Tucanoichthys tucano
Does anyone have these fish, I’ve read about their husbandry needs.
But what’s ur experience with them, do they school?
Have anyone seen them for sale anywhere 

Planning a black water tank and these look like a suitable and v pretty fish

Cheers


----------



## Steve Buce (4 Jun 2020)

Wow not one person keeping these beautie


----------



## milla (4 Jun 2020)

New to me.  Look cool.  Want!


----------



## dw1305 (4 Jun 2020)

Hi all,





Steve Buce said:


> Planning a black water tank and these look like a suitable and v pretty fish


If you can find them, they are definitely a black-water fish. Aqualife Leyland , or Pier, might be your best bet. 

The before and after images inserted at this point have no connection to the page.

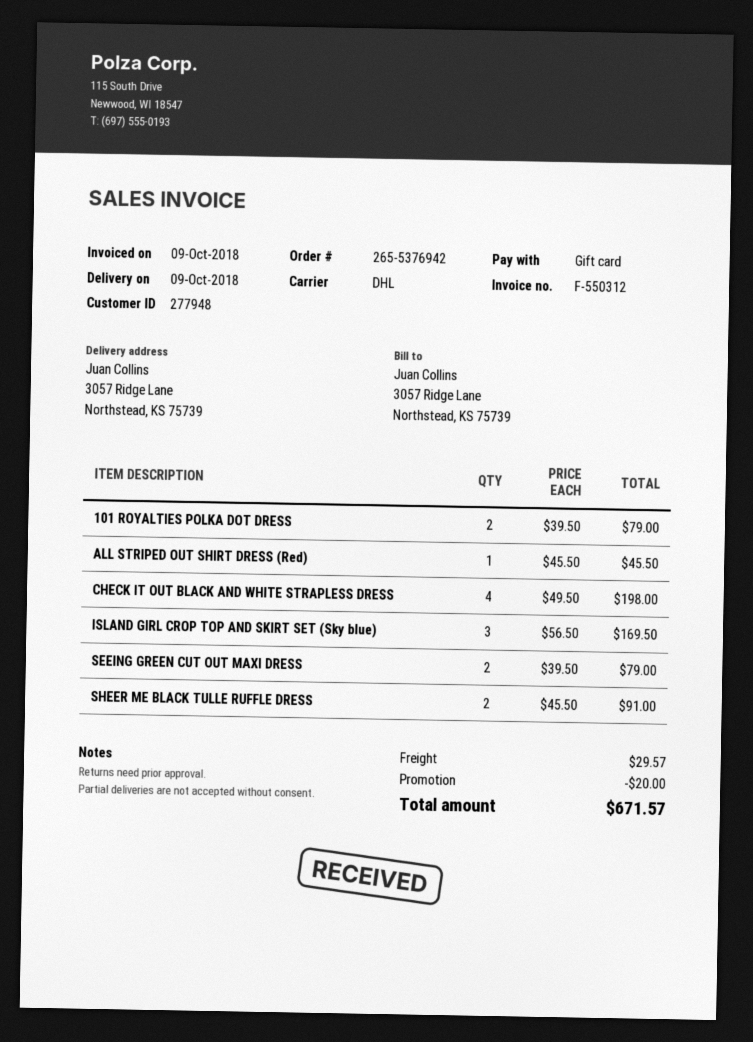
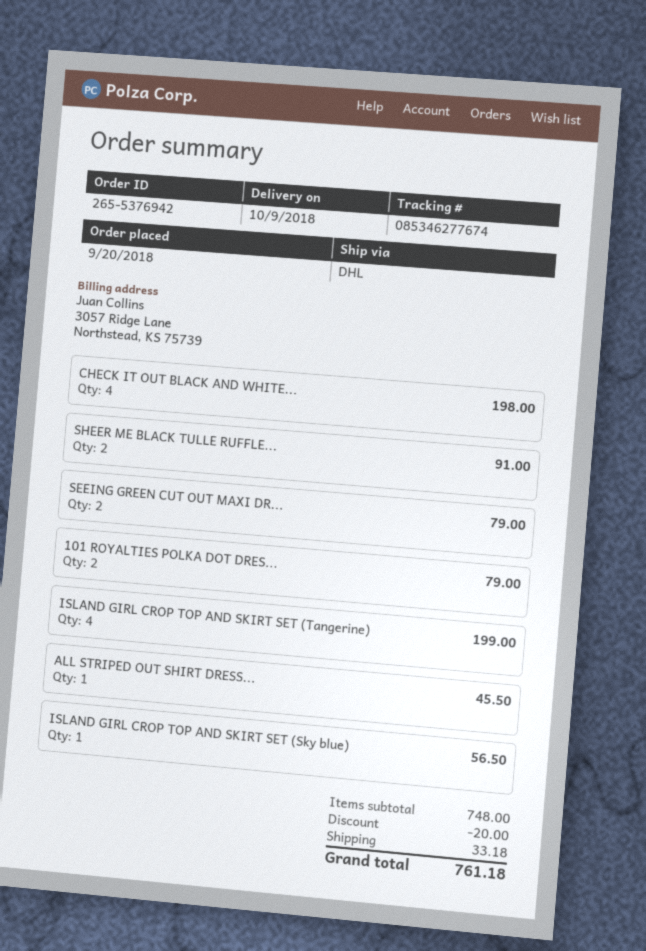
ISLAND GIRL CROP TOP AND SKIRT SET (Sky blue): 3 for 169.50 -> 1 for 56.50
ISLAND GIRL CROP TOP AND SKIRT SET (Tangerine): none -> 4 for 199.00
shipping: 29.57 -> 33.18
total: 671.57 -> 761.18

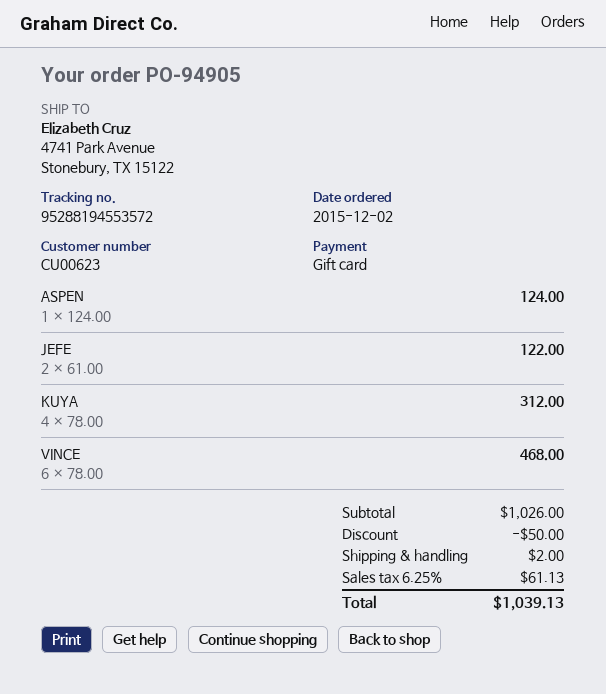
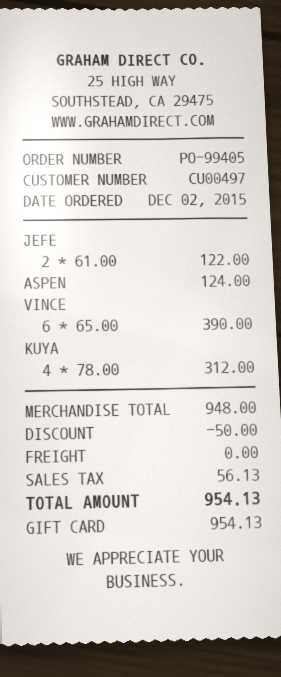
order number: PO-94905 -> PO-99405
customer number: CU00623 -> CU00497
VINCE: 6 x 78.00 = 468.00 -> 6 x 65.00 = 390.00
subtotal: 1026.00 -> 948.00
shipping: 2.00 -> 0.00
tax: 61.13 -> 56.13
total: 1039.13 -> 954.13

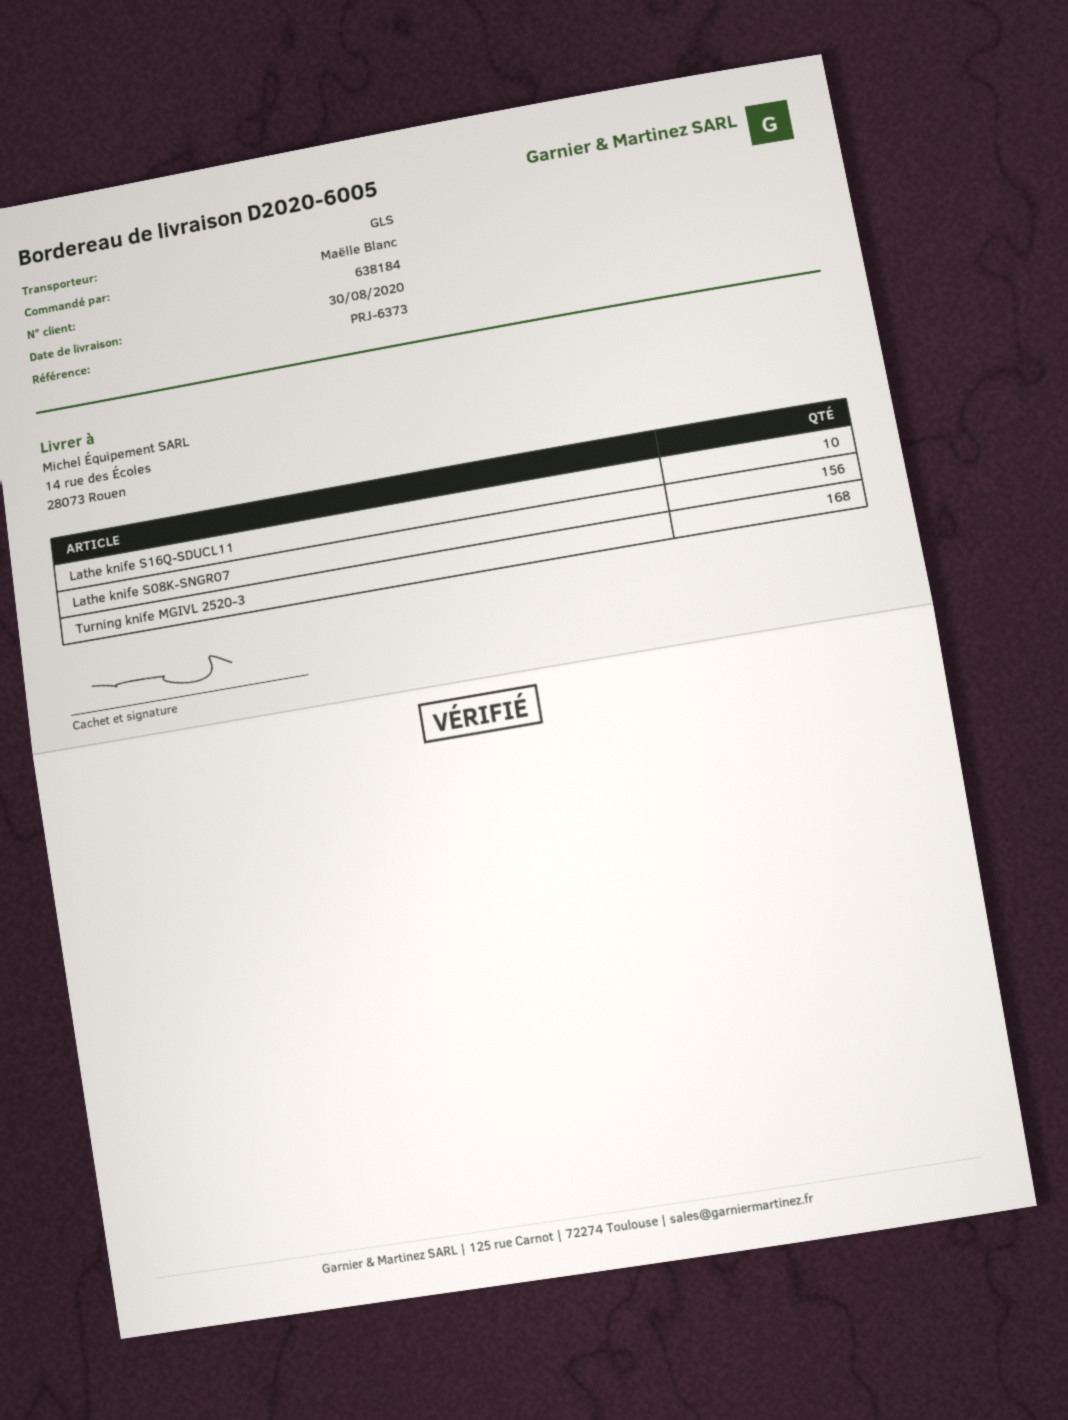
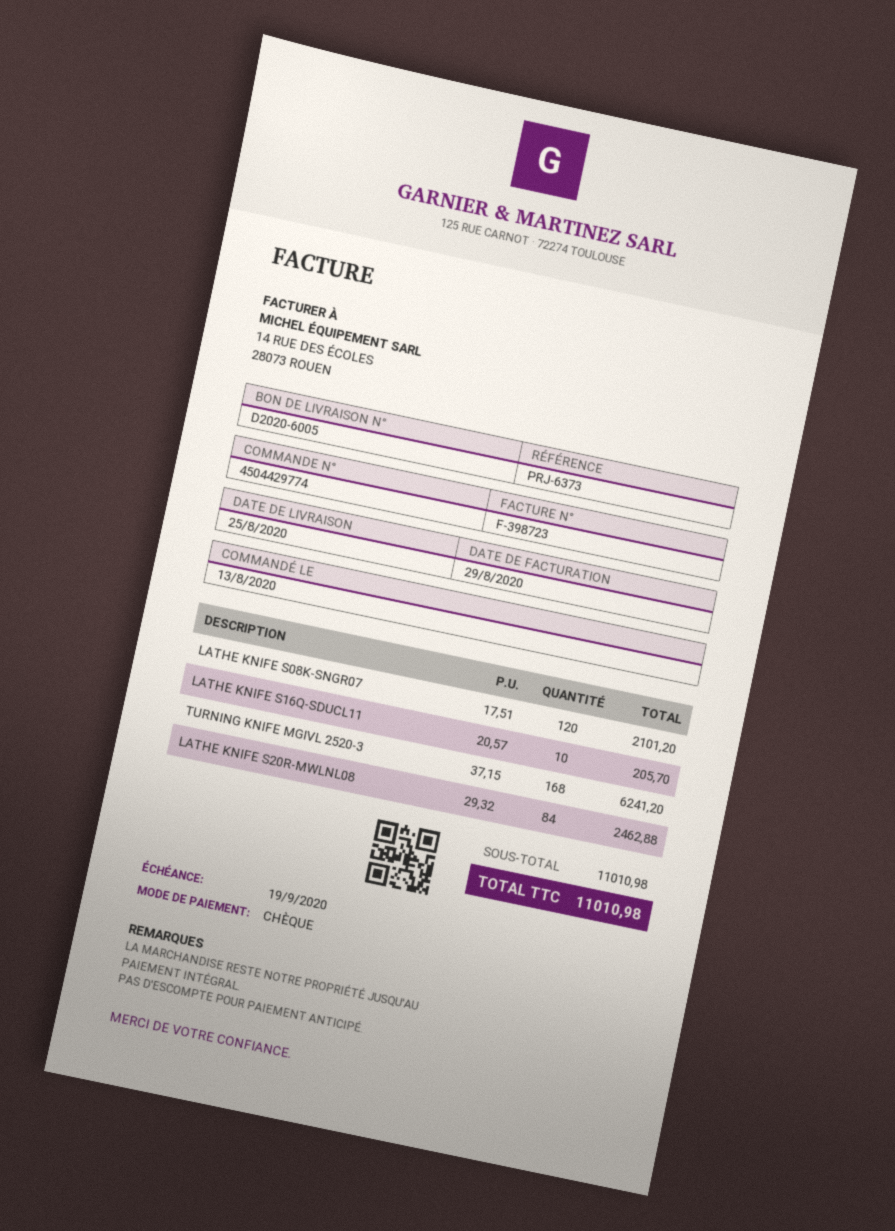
delivery date: 2020-08-30 -> 2020-08-25
Lathe knife S08K-SNGR07: 156 -> 120
LATHE KNIFE S20R-MWLNL08: none -> 84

I haven't kept these, and they will need some live food, but most black-water fish aren't too problematic to feed. The real problems are just with keeping the water clean and soft enough.

cheers Darrel


----------



## mort (4 Jun 2020)

I think they are still too niche and expensive for most people to have tried yet. A decent sized school would put a pretty large dent in the wallet. They look really cool and I'd love to try them someday but for now they seem like the ada version of a black neon.


----------



## macek.g (4 Jun 2020)

Yes, I've 10-15 Tucanos




Wysłane z mojego VOG-L09 przy użyciu Tapatalka


----------



## alto (4 Jun 2020)

Horizon Aquatics had these in stock - re Geordie Aquascaper videos 

https://m.youtube.com/channel/UCx4Z_szgFzHxLn63W6HWdZg/videos

(Horizon Aquatics and 30cm Nano Cube Aquascape)


----------



## alto (5 Jun 2020)

This  video from Geordie actually offers more discussion of that 30cm Nano with Tucano tetras
(first several minutes)


----------



## Steve Buce (5 Jun 2020)

alto said:


> Horizon Aquatics had these in stock - re Geordie Aquascaper videos
> 
> https://m.youtube.com/channel/UCx4Z_szgFzHxLn63W6HWdZg/videos
> 
> (Horizon Aquatics and 30cm Nano Cube Aquascape)



Thanks will check it out


----------



## Steve Buce (24 Oct 2020)

Well worth the wait


----------



## Conort2 (24 Oct 2020)

Steve Buce said:


> Well worth the waitView attachment 155591View attachment 155592


Look great! Where did you manage to get them from? I’ve been on the look out for a little while now without much luck.

cheers

Conor


----------



## Steve Buce (25 Oct 2020)

Conort2 said:


> Look great! Where did you manage to get them from? I’ve been on the look out for a little while now without much luck.
> 
> cheers
> 
> Conor



Horizon aquatics


----------



## kammaroon (25 Oct 2020)

They're on the Dutch supplier's list from Ian of Kew Aquatics.


----------